(Items from a data source)
▬▬▬

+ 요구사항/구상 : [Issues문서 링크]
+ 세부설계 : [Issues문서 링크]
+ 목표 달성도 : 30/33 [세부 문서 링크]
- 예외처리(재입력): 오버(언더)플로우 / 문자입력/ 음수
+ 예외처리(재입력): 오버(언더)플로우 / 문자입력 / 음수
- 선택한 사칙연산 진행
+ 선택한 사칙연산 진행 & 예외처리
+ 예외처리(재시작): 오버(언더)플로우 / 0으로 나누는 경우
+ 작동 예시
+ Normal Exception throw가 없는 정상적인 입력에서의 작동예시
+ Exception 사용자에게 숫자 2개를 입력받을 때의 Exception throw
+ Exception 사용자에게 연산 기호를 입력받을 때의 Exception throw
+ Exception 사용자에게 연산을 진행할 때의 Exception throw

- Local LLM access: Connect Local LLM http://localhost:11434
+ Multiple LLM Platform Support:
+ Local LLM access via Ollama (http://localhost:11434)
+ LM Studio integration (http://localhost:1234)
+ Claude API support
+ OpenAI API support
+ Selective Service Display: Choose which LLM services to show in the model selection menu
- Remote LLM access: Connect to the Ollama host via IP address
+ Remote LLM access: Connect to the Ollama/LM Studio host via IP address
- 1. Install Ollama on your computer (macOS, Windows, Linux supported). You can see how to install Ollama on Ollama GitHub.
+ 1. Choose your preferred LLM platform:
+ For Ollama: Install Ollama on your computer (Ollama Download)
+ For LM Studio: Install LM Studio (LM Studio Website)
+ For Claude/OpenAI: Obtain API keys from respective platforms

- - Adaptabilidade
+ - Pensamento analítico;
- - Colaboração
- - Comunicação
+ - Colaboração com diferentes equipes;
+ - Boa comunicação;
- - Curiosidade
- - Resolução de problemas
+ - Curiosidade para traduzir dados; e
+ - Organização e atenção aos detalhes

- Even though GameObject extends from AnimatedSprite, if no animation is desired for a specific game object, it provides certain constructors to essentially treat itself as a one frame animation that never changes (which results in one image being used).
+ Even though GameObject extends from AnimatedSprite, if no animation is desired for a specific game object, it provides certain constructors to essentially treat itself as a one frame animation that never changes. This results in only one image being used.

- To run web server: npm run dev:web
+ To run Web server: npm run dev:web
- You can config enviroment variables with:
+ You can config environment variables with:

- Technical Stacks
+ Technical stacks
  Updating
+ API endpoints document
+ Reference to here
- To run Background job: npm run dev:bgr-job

▬▬▬

## [Task requirements]
Each line of the data should be transcribed exactly.

## [Solution for this task]
+ 요구사항/구상 : [Issues문서 링크]
+ 세부설계 : [Issues문서 링크]
+ 목표 달성도 : 30/33 [세부 문서 링크]
- 예외처리(재입력): 오버(언더)플로우 / 문자입력/ 음수
+ 예외처리(재입력): 오버(언더)플로우 / 문자입력 / 음수
- 선택한 사칙연산 진행
+ 선택한 사칙연산 진행 & 예외처리
+ 예외처리(재시작): 오버(언더)플로우 / 0으로 나누는 경우
+ 작동 예시
+ Normal Exception throw가 없는 정상적인 입력에서의 작동예시
+ Exception 사용자에게 숫자 2개를 입력받을 때의 Exception throw
+ Exception 사용자에게 연산 기호를 입력받을 때의 Exception throw
+ Exception 사용자에게 연산을 진행할 때의 Exception throw

- Local LLM access: Connect Local LLM http://localhost:11434
+ Multiple LLM Platform Support:
+ Local LLM access via Ollama (http://localhost:11434)
+ LM Studio integration (http://localhost:1234)
+ Claude API support
+ OpenAI API support
+ Selective Service Display: Choose which LLM services to show in the model selection menu
- Remote LLM access: Connect to the Ollama host via IP address
+ Remote LLM access: Connect to the Ollama/LM Studio host via IP address
- 1. Install Ollama on your computer (macOS, Windows, Linux supported). You can see how to install Ollama on Ollama GitHub.
+ 1. Choose your preferred LLM platform:
+ For Ollama: Install Ollama on your computer (Ollama Download)
+ For LM Studio: Install LM Studio (LM Studio Website)
+ For Claude/OpenAI: Obtain API keys from respective platforms

- - Adaptabilidade
+ - Pensamento analítico;
- - Colaboração
- - Comunicação
+ - Colaboração com diferentes equipes;
+ - Boa comunicação;
- - Curiosidade
- - Resolução de problemas
+ - Curiosidade para traduzir dados; e
+ - Organização e atenção aos detalhes

- Even though GameObject extends from AnimatedSprite, if no animation is desired for a specific game object, it provides certain constructors to essentially treat itself as a one frame animation that never changes (which results in one image being used).
+ Even though GameObject extends from AnimatedSprite, if no animation is desired for a specific game object, it provides certain constructors to essentially treat itself as a one frame animation that never changes. This results in only one image being used.

- To run web server: npm run dev:web
+ To run Web server: npm run dev:web
- You can config enviroment variables with:
+ You can config environment variables with:

- Technical Stacks
+ Technical stacks
  Updating
+ API endpoints document
+ Reference to here
- To run Background job: npm run dev:bgr-job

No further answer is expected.